▶ [What to do]: Your task is to repeat the entries underneath exactly, minus the pictures.

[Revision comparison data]
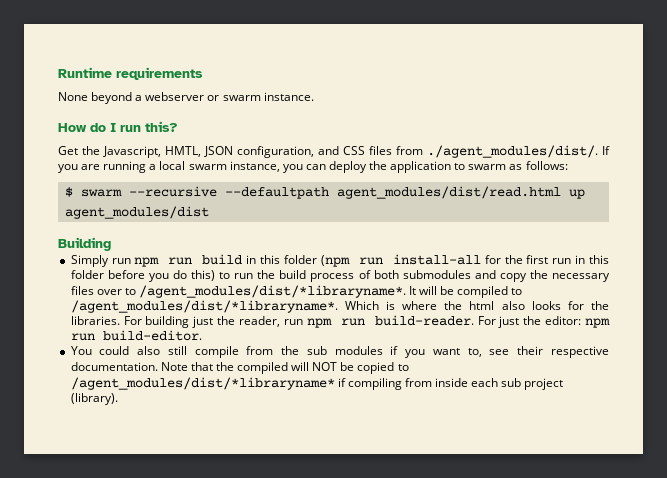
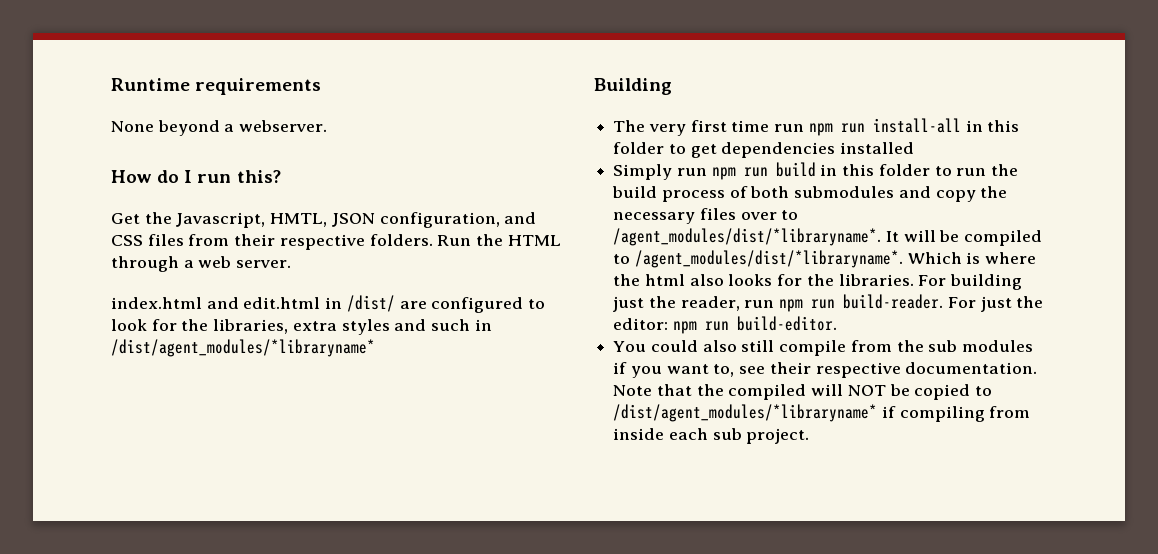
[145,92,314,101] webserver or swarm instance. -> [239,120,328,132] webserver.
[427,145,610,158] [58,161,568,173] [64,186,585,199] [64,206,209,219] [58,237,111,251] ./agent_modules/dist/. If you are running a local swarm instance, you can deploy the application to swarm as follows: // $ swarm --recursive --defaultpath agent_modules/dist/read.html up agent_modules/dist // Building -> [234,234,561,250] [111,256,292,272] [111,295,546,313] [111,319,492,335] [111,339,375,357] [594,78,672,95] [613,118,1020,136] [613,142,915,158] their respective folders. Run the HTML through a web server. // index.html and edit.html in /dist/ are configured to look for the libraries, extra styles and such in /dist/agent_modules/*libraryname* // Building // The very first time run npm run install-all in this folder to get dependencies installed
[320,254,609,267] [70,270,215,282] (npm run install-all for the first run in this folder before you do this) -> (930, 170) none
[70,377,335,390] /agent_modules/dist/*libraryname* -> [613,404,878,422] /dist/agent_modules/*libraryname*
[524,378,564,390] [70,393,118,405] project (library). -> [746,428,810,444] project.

▶ [Solution to the problem]:
[145,92,314,101] webserver or swarm instance. -> [239,120,328,132] webserver.
[427,145,610,158] [58,161,568,173] [64,186,585,199] [64,206,209,219] [58,237,111,251] ./agent_modules/dist/. If you are running a local swarm instance, you can deploy the application to swarm as follows: // $ swarm --recursive --defaultpath agent_modules/dist/read.html up agent_modules/dist // Building -> [234,234,561,250] [111,256,292,272] [111,295,546,313] [111,319,492,335] [111,339,375,357] [594,78,672,95] [613,118,1020,136] [613,142,915,158] their respective folders. Run the HTML through a web server. // index.html and edit.html in /dist/ are configured to look for the libraries, extra styles and such in /dist/agent_modules/*libraryname* // Building // The very first time run npm run install-all in this folder to get dependencies installed
[320,254,609,267] [70,270,215,282] (npm run install-all for the first run in this folder before you do this) -> (930, 170) none
[70,377,335,390] /agent_modules/dist/*libraryname* -> [613,404,878,422] /dist/agent_modules/*libraryname*
[524,378,564,390] [70,393,118,405] project (library). -> [746,428,810,444] project.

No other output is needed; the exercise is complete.